** Opening Provided material block **

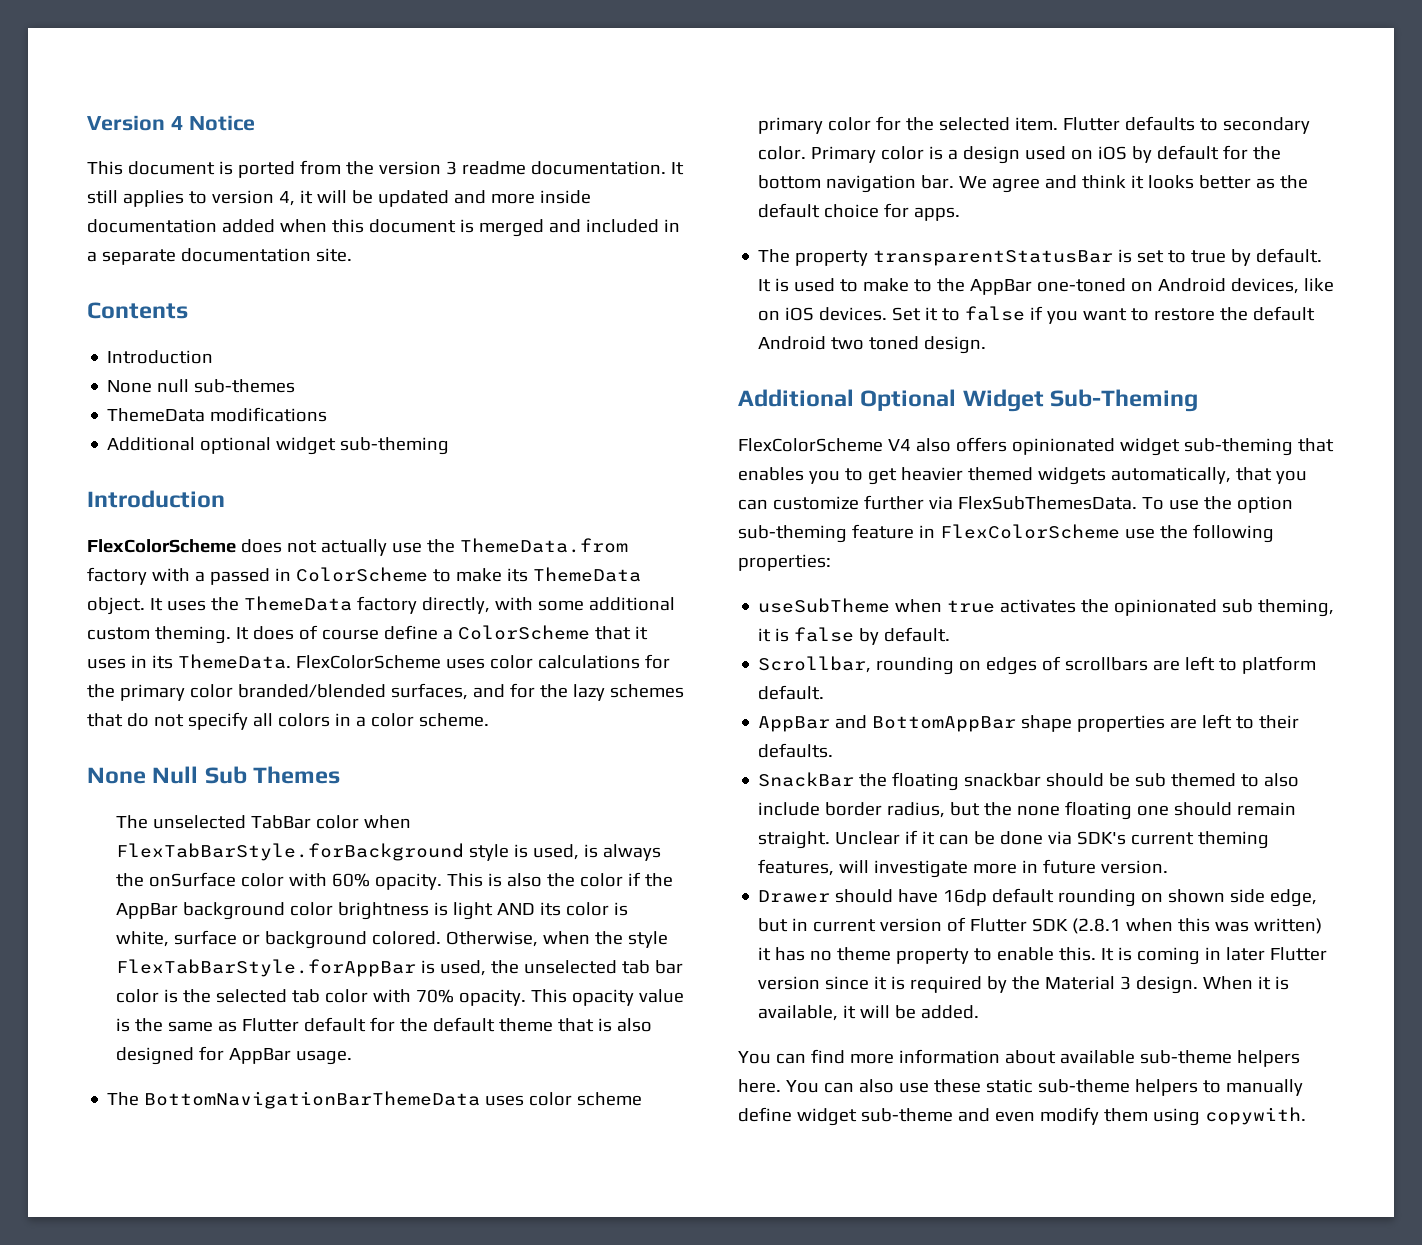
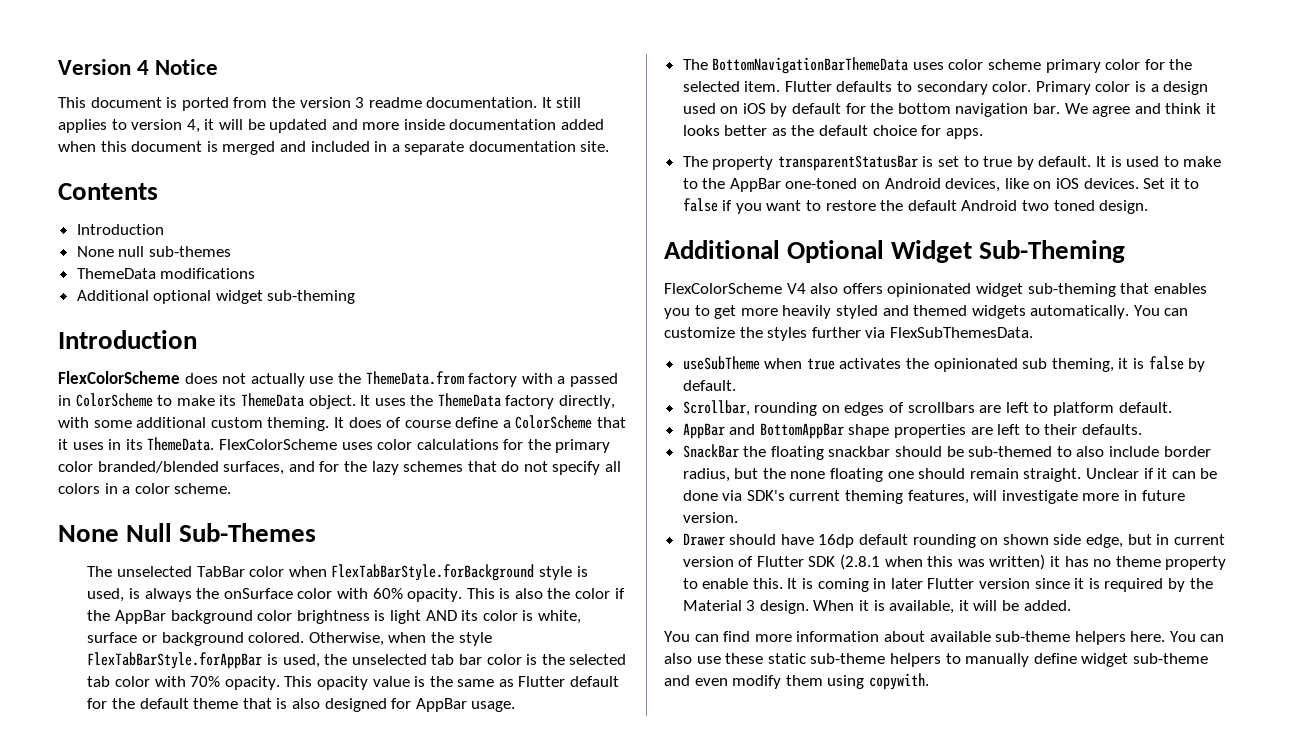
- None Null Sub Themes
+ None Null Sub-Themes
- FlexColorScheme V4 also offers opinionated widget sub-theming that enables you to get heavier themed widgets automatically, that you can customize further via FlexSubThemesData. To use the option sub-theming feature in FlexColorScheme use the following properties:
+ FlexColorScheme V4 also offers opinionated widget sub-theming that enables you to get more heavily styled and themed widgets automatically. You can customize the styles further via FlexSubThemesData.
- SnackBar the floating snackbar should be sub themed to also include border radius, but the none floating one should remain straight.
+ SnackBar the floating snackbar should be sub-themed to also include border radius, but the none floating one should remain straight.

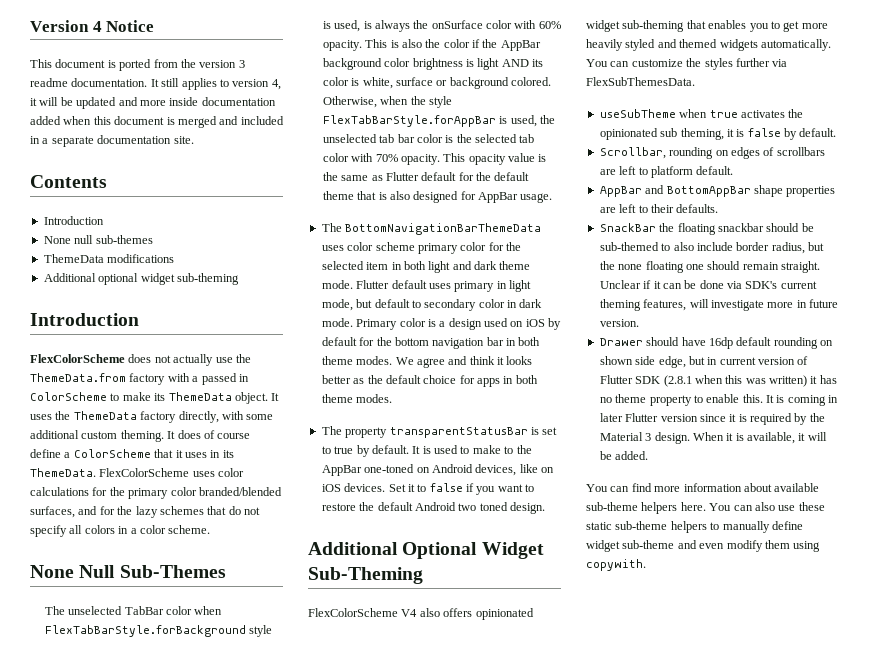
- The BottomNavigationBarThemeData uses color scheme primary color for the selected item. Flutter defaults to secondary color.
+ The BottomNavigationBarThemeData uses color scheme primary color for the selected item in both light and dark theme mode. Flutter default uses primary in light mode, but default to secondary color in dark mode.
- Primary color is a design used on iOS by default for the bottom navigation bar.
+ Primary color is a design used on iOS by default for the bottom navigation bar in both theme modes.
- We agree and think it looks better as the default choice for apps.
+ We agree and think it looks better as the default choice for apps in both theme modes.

** Closing Provided material block **

== Required work ==
With the pictures omitted, copy exactly the lines of the listing above starting at the line containing "styles further via FlexSubThemesData." and ending at the line containing "bar in both theme modes.", both included.

== Solution to the exercise ==
+ FlexColorScheme V4 also offers opinionated widget sub-theming that enables you to get more heavily styled and themed widgets automatically. You can customize the styles further via FlexSubThemesData.
- SnackBar the floating snackbar should be sub themed to also include border radius, but the none floating one should remain straight.
+ SnackBar the floating snackbar should be sub-themed to also include border radius, but the none floating one should remain straight.

- The BottomNavigationBarThemeData uses color scheme primary color for the selected item. Flutter defaults to secondary color.
+ The BottomNavigationBarThemeData uses color scheme primary color for the selected item in both light and dark theme mode. Flutter default uses primary in light mode, but default to secondary color in dark mode.
- Primary color is a design used on iOS by default for the bottom navigation bar.
+ Primary color is a design used on iOS by default for the bottom navigation bar in both theme modes.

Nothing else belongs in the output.